Directions :: The range runs from the line containing "balance: 34351.08 -> 40816.30" to the last line of the entries. Restate those lines word for word, without the pictures.

======== Data in this exercise

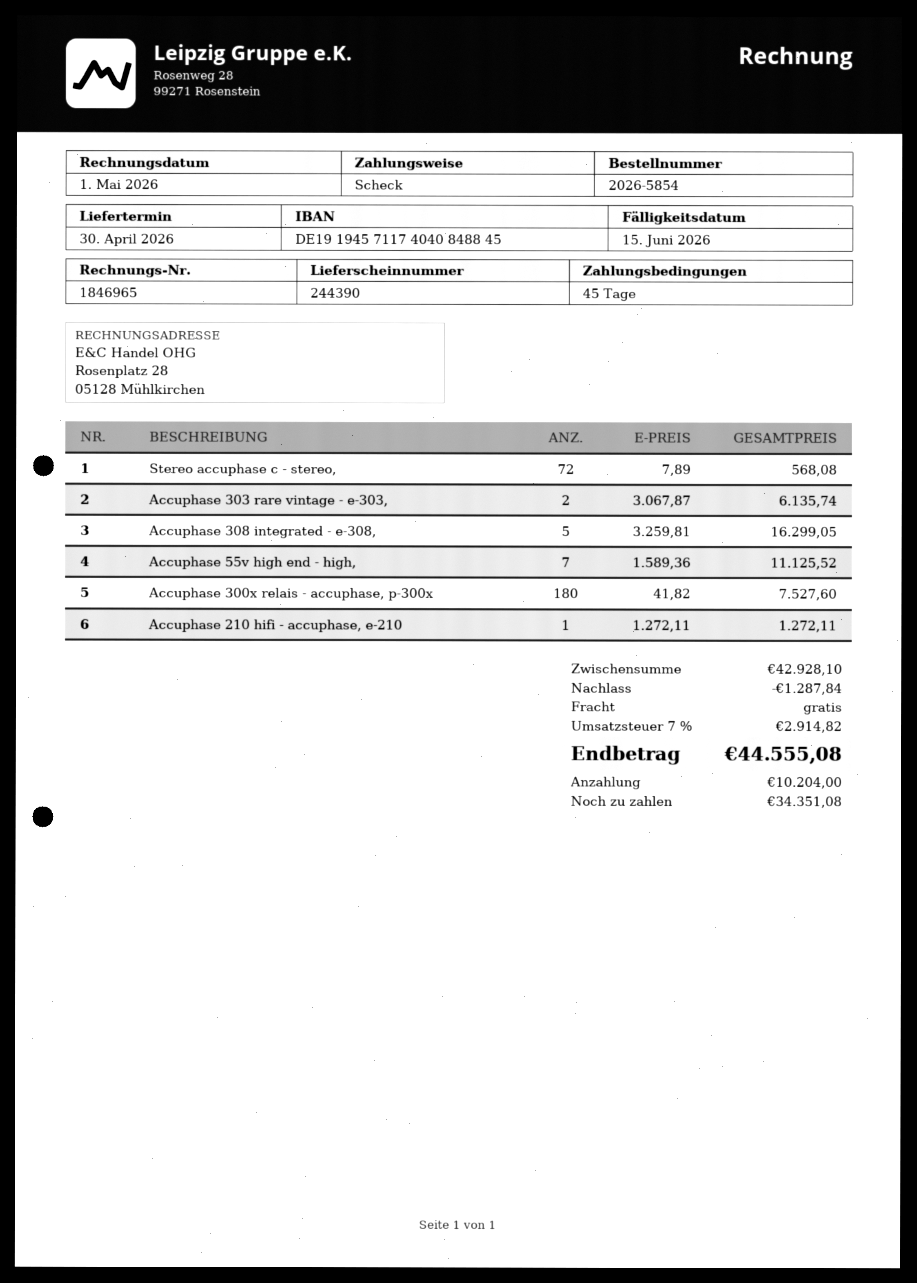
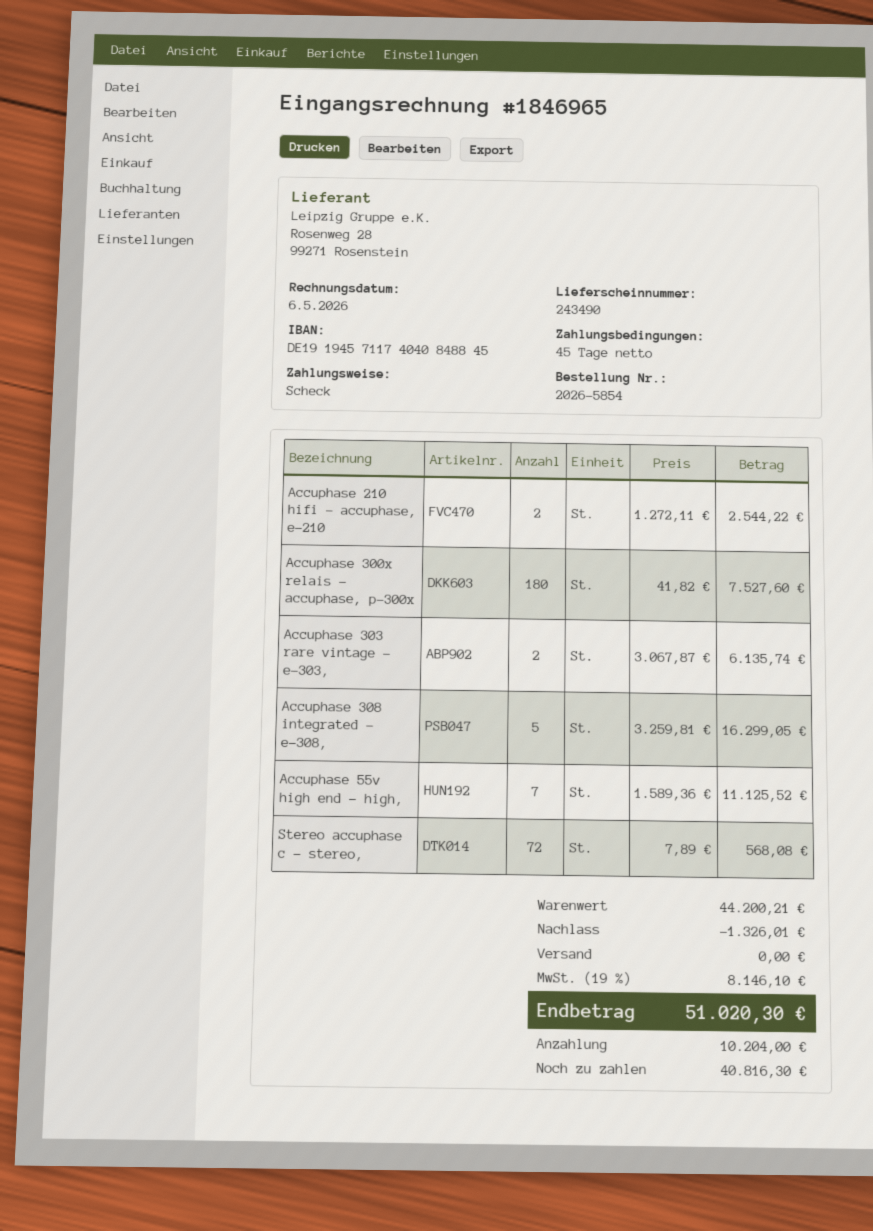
delivery note number: 244390 -> 243490
invoice date: 2026-05-01 -> 2026-05-06
Accuphase 210 hifi - accuphase, e-210: 1 x 1272.11 = 1272.11 -> 2 x 1272.11 = 2544.22
subtotal: 42928.10 -> 44200.21
discount: 1287.84 -> 1326.01
tax: 7% = 2914.82 -> 19% = 8146.10
total: 44555.08 -> 51020.30
balance: 34351.08 -> 40816.30

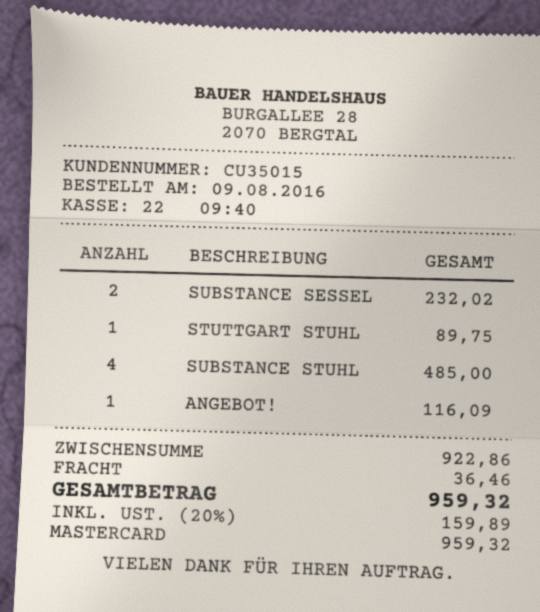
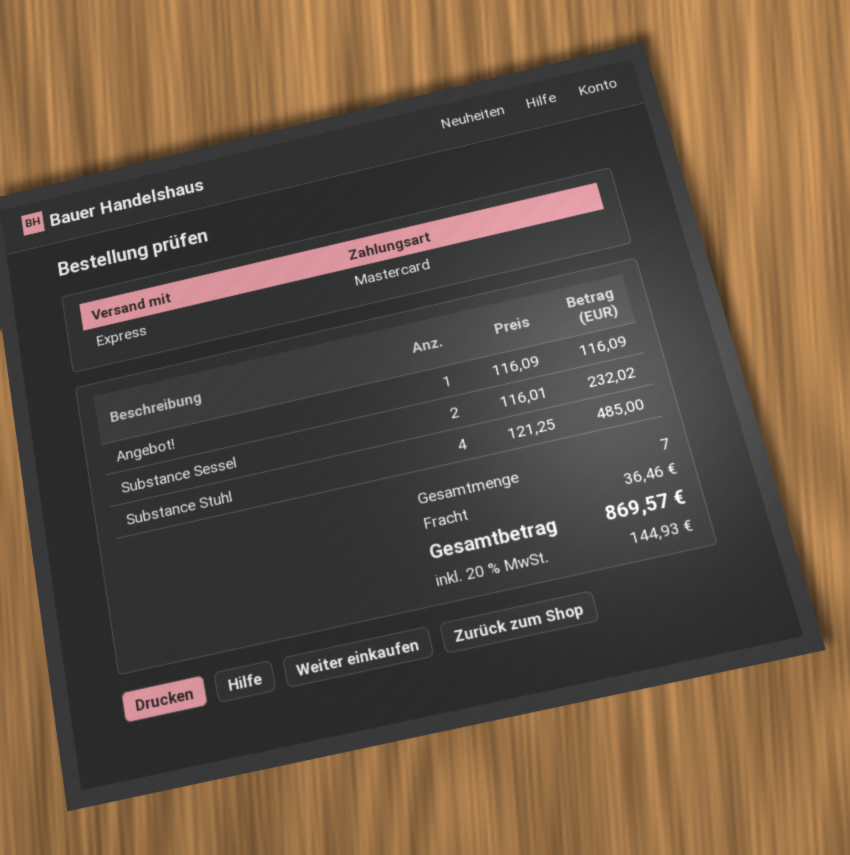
STUTTGART STUHL: 1 for 89.75 -> none
tax: 20% = 159.89 -> 20% = 144.93
total: 959.32 -> 869.57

================

Task output ::
balance: 34351.08 -> 40816.30

STUTTGART STUHL: 1 for 89.75 -> none
tax: 20% = 159.89 -> 20% = 144.93
total: 959.32 -> 869.57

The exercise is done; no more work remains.